What is Parallel Programming? Why do you need to care about it ?

Posted by Mahesh Doijade

    
what is parallel programming and why you need to care about it?, parallel programming, parallel computing,
        Parallel Programming involves solving a particular problem by dividing it into multiple independent sub-problems, creating multiple execution entities for them thereafter solving them independently through these execution entities onto different processors and establishing communication amongst them for any coordination if required in order accomplish the given problem. So, it is the mechanism for creating programs which enables one to effectively utilize the available computational resources by executing the code simultaneously on several computational nodes. Though there are numerous parallel programming languages available but the dominant ones  are MPI for distributed memory programming and OpenMP for shared memory programming.
           Parallel programming is historical considered to be one of the difficult areas hackers can tackle.
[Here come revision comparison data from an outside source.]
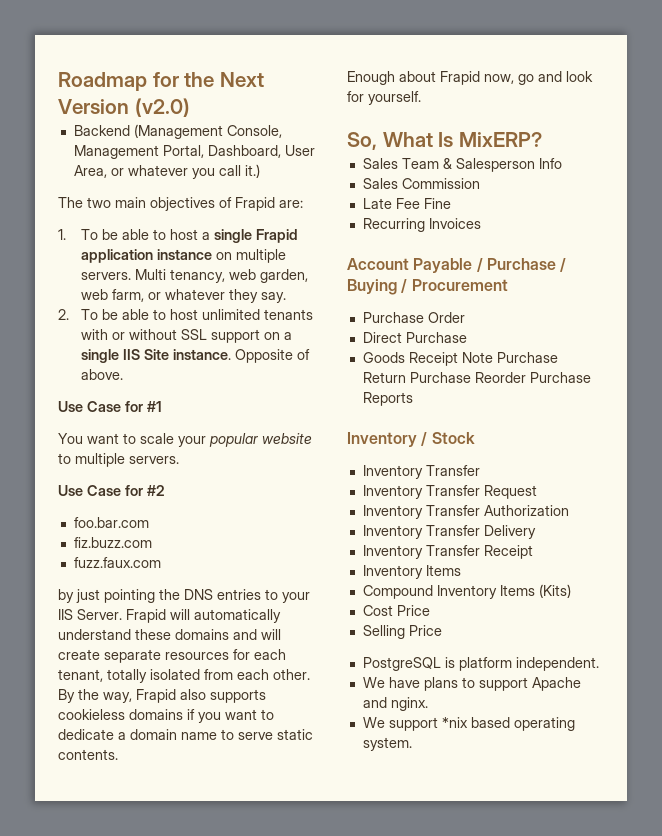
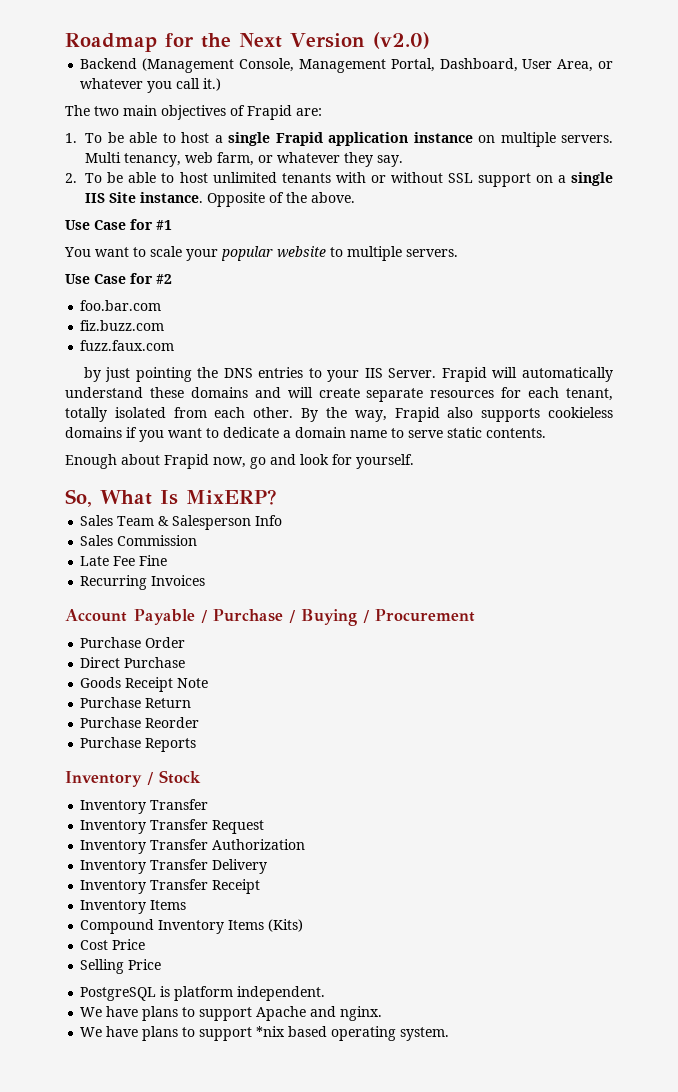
- Multi tenancy, web garden, web farm, or whatever they say.
+ Multi tenancy, web farm, or whatever they say.
- Opposite of above.
+ Opposite of the above.
- Goods Receipt Note Purchase Return Purchase Reorder Purchase Reports
+ Goods Receipt Note
+ Purchase Return
+ Purchase Reorder
+ Purchase Reports
- We support *nix based operating system.
+ We have plans to support *nix based operating system.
As it comes with several issues such as race conditions, deadlock, non-determinism, scaling limits due to inherent sequential parts in the code, to name a few. If you really require good performance in your application then only you need to care about parallel programming, because performance is the crucial factor for going to parallel programming. If you are not concerned with performance then just write your sequential code and be happy, as it will perhaps be much easier and can be get done relatively faster.
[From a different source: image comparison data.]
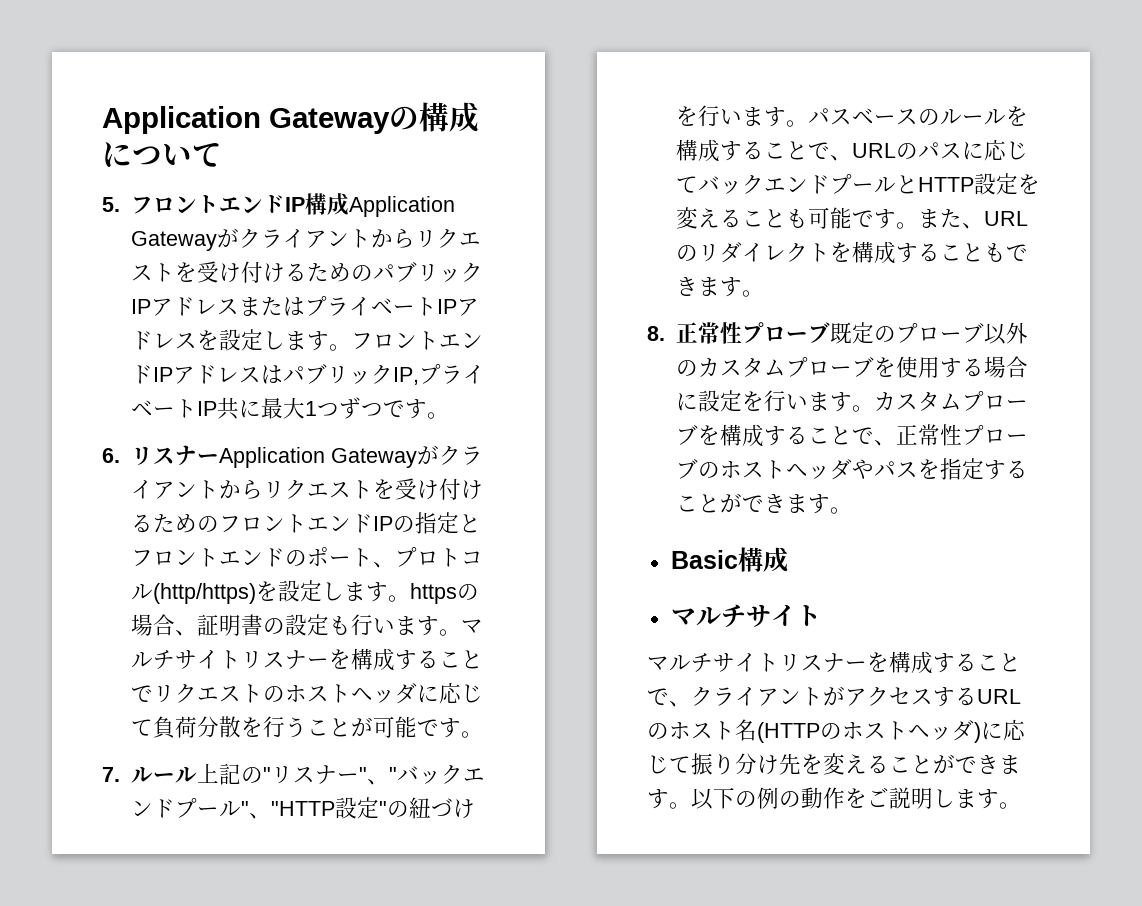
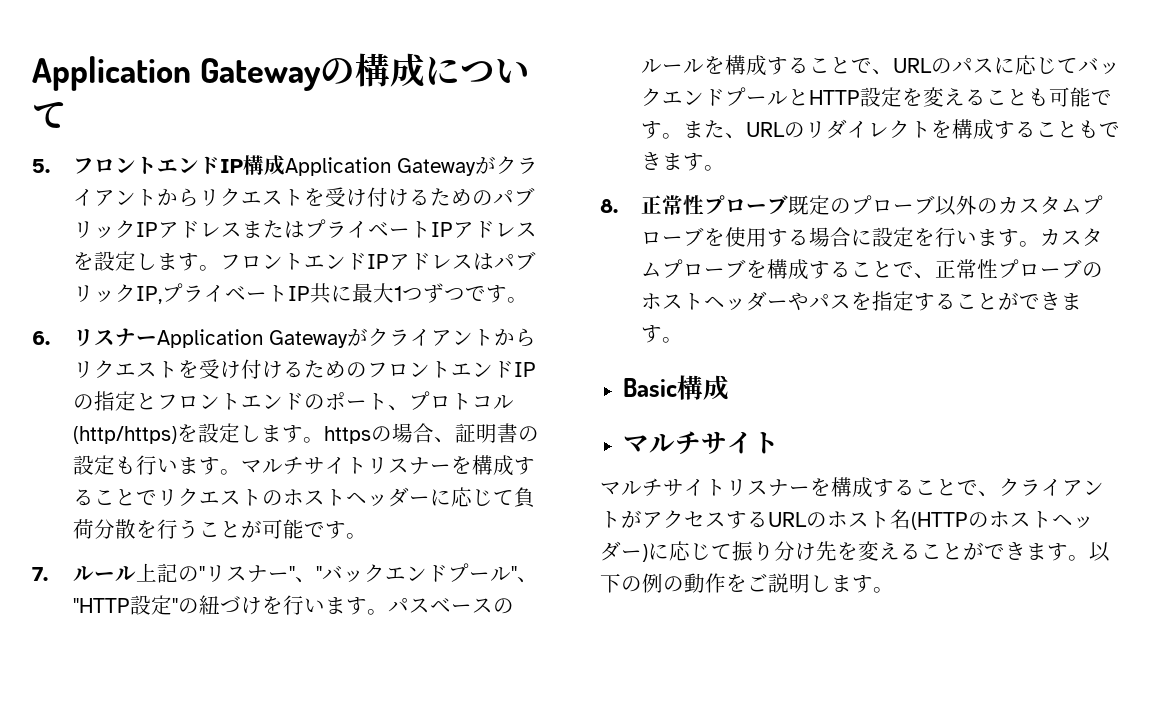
- マルチサイトリスナーを構成することでリクエストのホストヘッダに応じて負荷分散を行うことが可能です。
+ マルチサイトリスナーを構成することでリクエストのホストヘッダーに応じて負荷分散を行うことが可能です。
- カスタムプローブを構成することで、正常性プローブのホストヘッダやパスを指定することができます。
+ カスタムプローブを構成することで、正常性プローブのホストヘッダーやパスを指定することができます。
- マルチサイトリスナーを構成することで、クライアントがアクセスするURLのホスト名(HTTPのホストヘッダ)に応じて振り分け先を変えることができます。
+ マルチサイトリスナーを構成することで、クライアントがアクセスするURLのホスト名(HTTPのホストヘッダー)に応じて振り分け先を変えることができます。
              Some of the reasons for which one need to go for parallel programming are :
  • Firstly, as the commodity processors have completely adopted parallel architecture all the processors nowadays are coming multiple computing cores in a single processor, so this means that writing sequential code and waiting for couple of years for CPUs to get faster is not an option now. Thereby, it can be inferred that Parallel Programming have come to mainstream, so in order to make optimal use of the available resources parallel programming is the way to go.
  • Also, efficient parallel programs will implicitly result into minimal time for execution and also will be cost effective.
  • As there are several limitations of sequential computing such as Power Wall, Limits to miniaturization of transistors, to just name a few.
  •  To solve very large problem such as Weather Forecasting, Medical Imaging, Financial and economic modelling, Bio-Informatics, to name a few.., parallel computing is the only way.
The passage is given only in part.